With any pictures left out, restate word for word the lines in the listing below from the one holding "text: 观察左下角连接状态：测量注意事项 ->" through the last.

* Information provided:
———

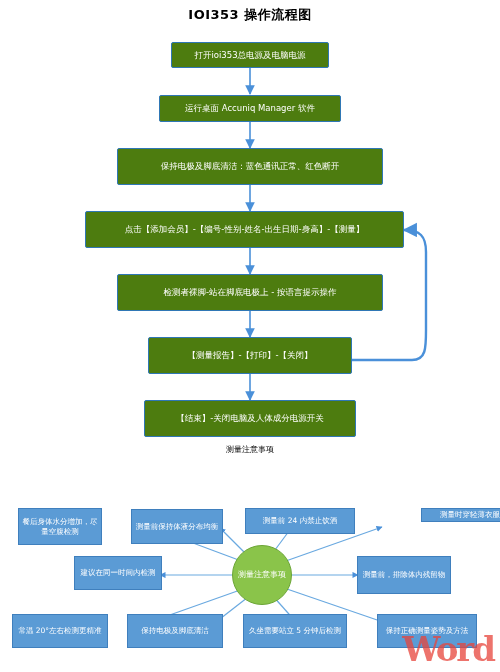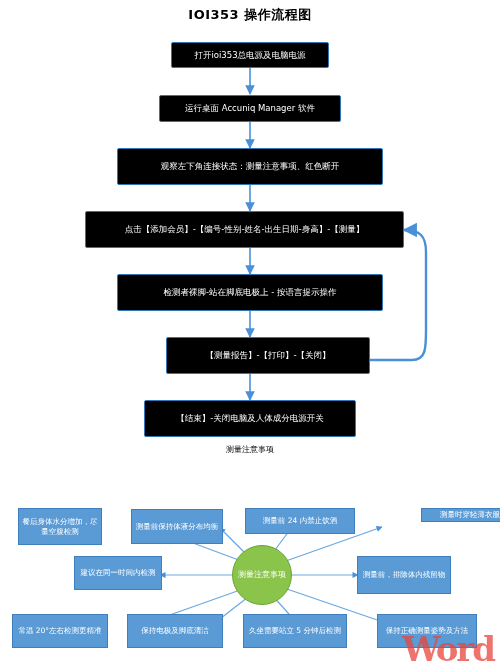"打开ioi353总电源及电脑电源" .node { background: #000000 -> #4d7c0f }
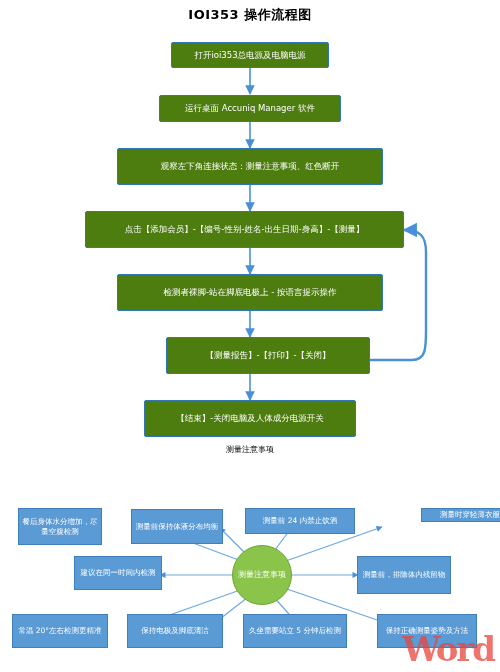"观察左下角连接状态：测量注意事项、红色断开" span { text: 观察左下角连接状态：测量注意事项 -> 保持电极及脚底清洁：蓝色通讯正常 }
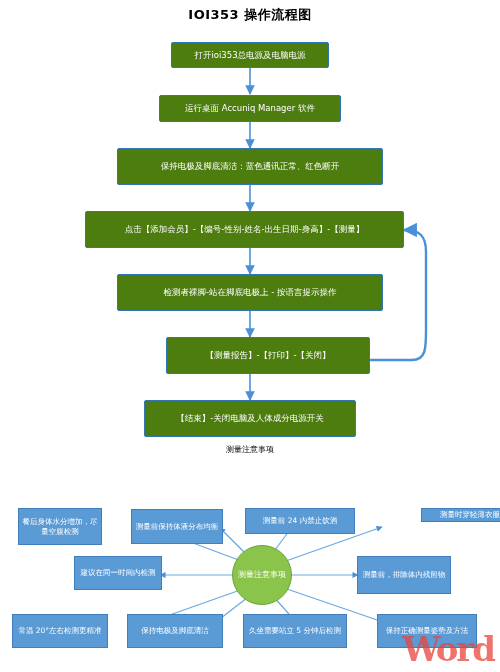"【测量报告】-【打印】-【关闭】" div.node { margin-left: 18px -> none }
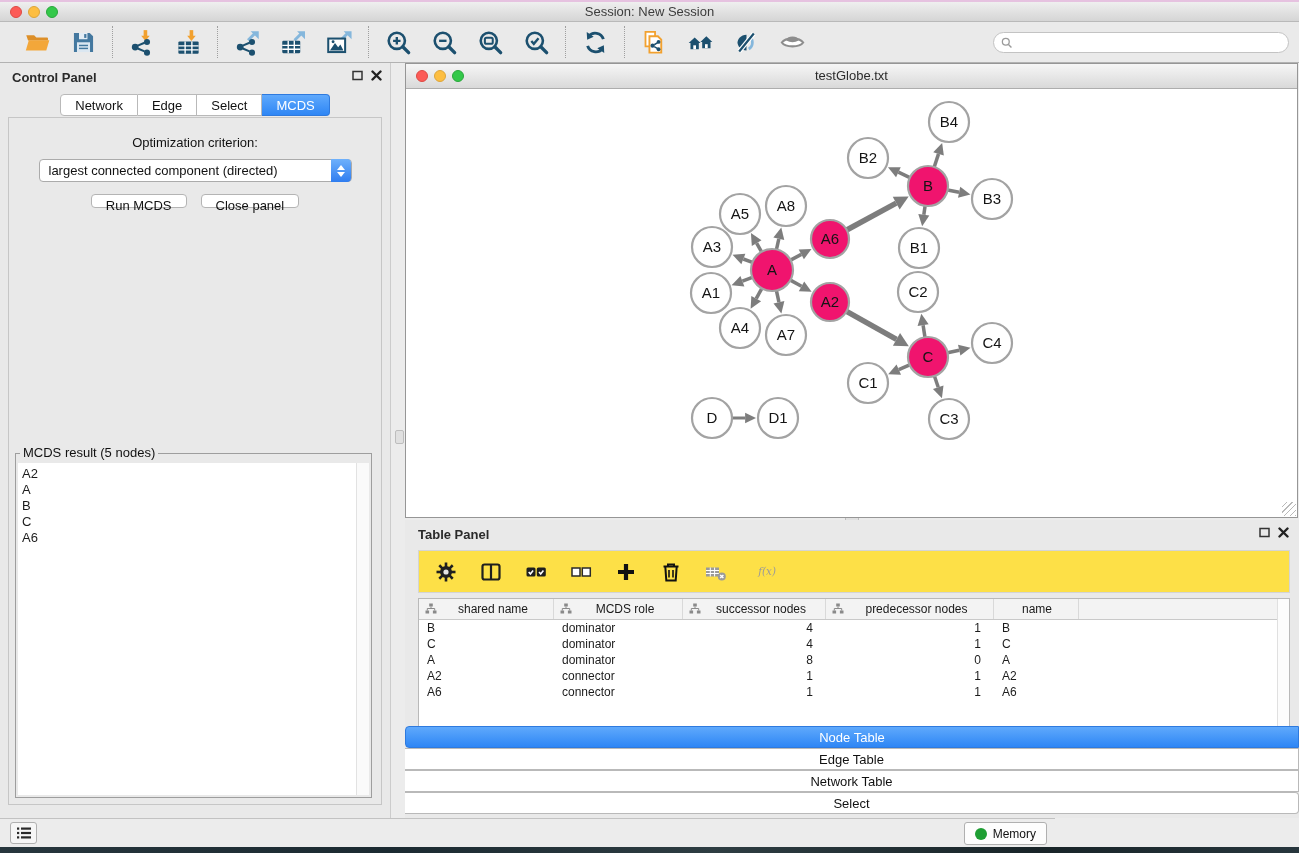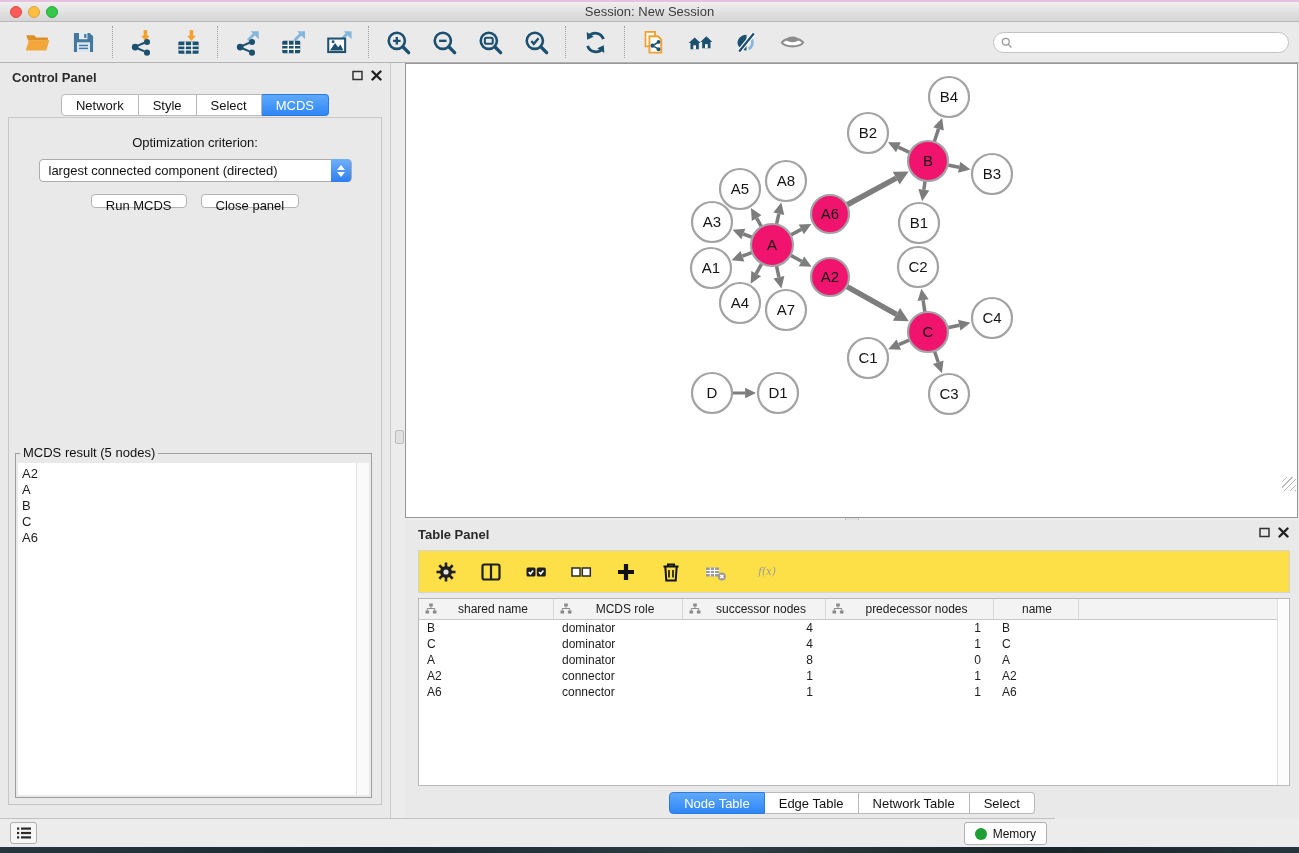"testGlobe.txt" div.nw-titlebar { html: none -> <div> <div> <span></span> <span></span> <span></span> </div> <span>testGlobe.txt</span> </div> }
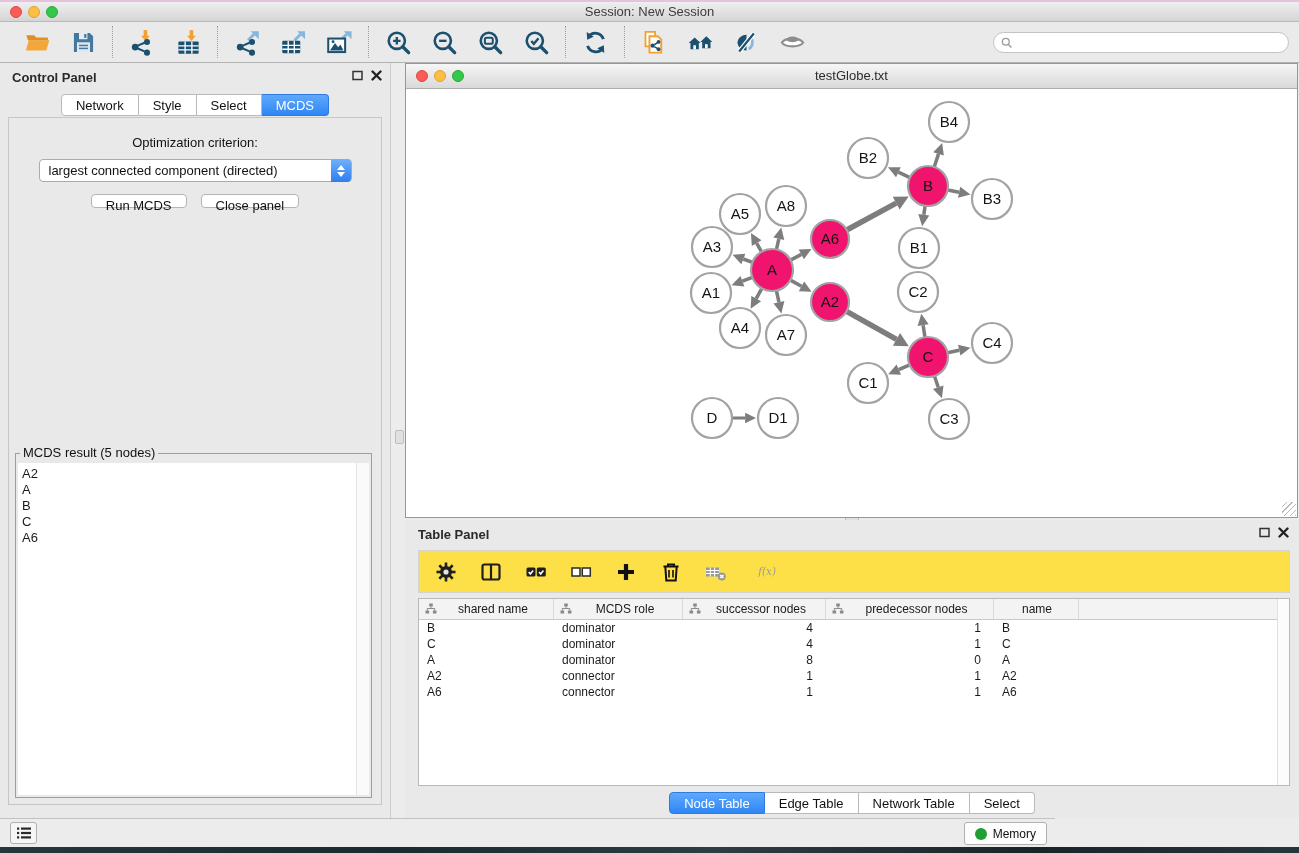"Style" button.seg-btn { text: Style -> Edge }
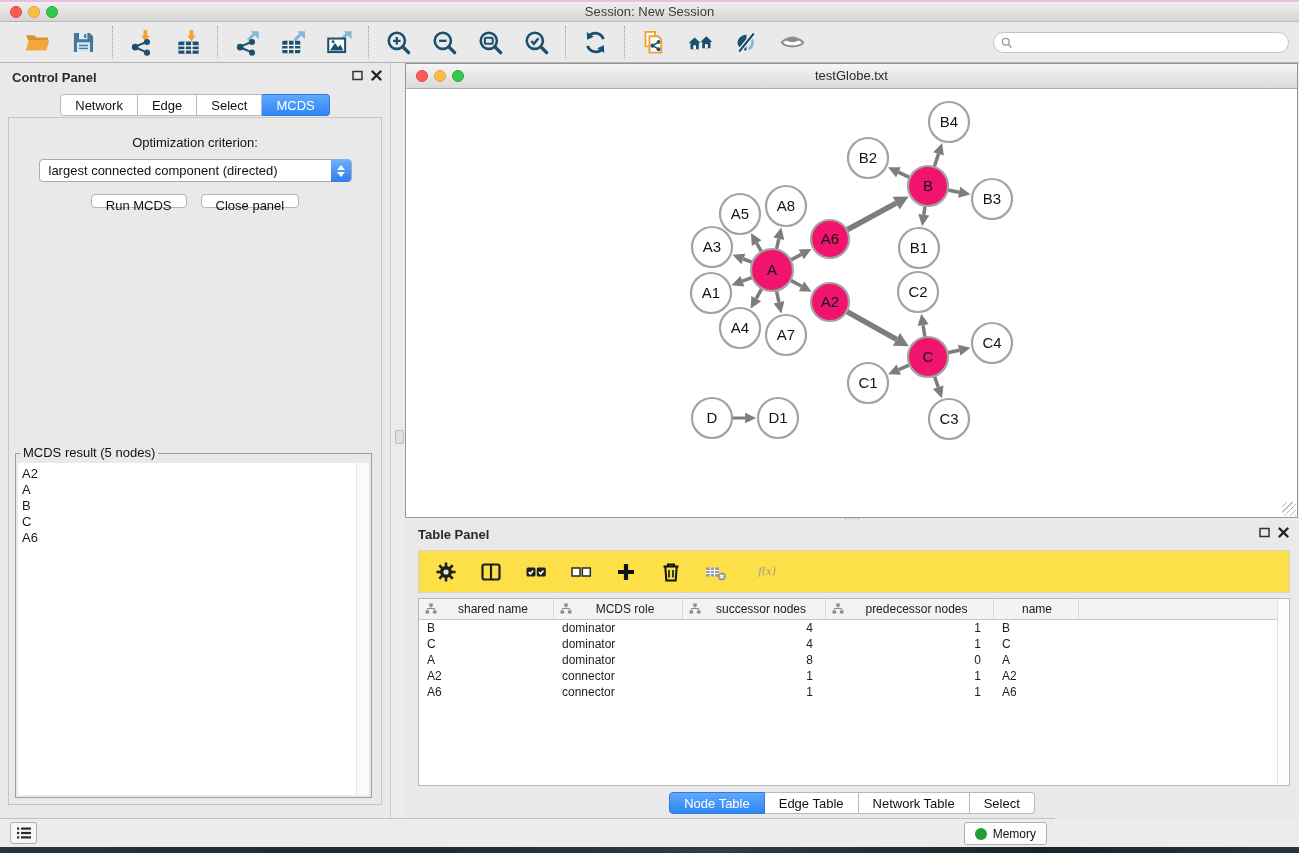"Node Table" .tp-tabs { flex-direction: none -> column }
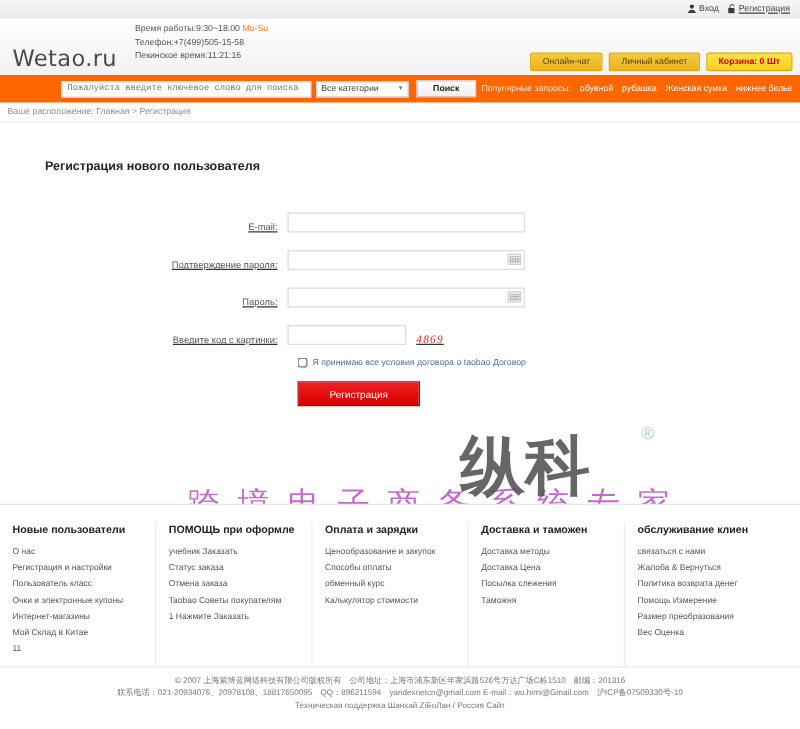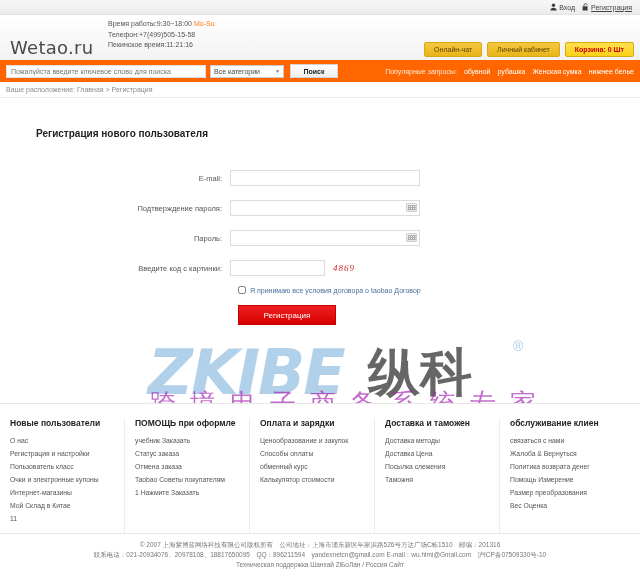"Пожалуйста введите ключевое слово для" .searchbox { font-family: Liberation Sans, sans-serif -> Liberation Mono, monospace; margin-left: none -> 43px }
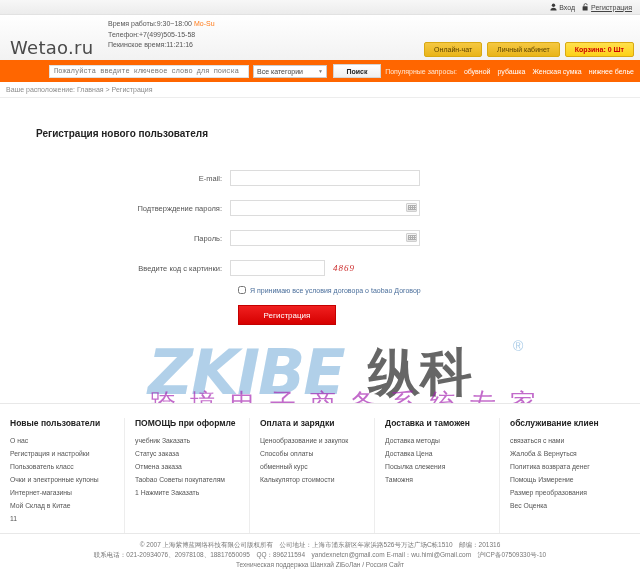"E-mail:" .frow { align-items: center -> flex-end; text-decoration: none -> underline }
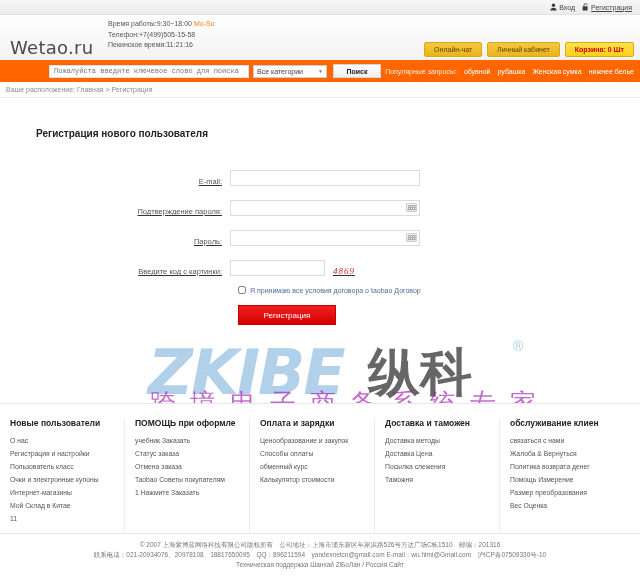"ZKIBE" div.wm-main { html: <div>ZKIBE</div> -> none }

———

* Answer box:
"观察左下角连接状态：测量注意事项、红色断开" span { text: 观察左下角连接状态：测量注意事项 -> 保持电极及脚底清洁：蓝色通讯正常 }
"【测量报告】-【打印】-【关闭】" div.node { margin-left: 18px -> none }
"testGlobe.txt" div.nw-titlebar { html: none -> <div> <div> <span></span> <span></span> <span></span> </div> <span>testGlobe.txt</span> </div> }
"Style" button.seg-btn { text: Style -> Edge }
"Node Table" .tp-tabs { flex-direction: none -> column }
"Пожалуйста введите ключевое слово для" .searchbox { font-family: Liberation Sans, sans-serif -> Liberation Mono, monospace; margin-left: none -> 43px }
"E-mail:" .frow { align-items: center -> flex-end; text-decoration: none -> underline }
"ZKIBE" div.wm-main { html: <div>ZKIBE</div> -> none }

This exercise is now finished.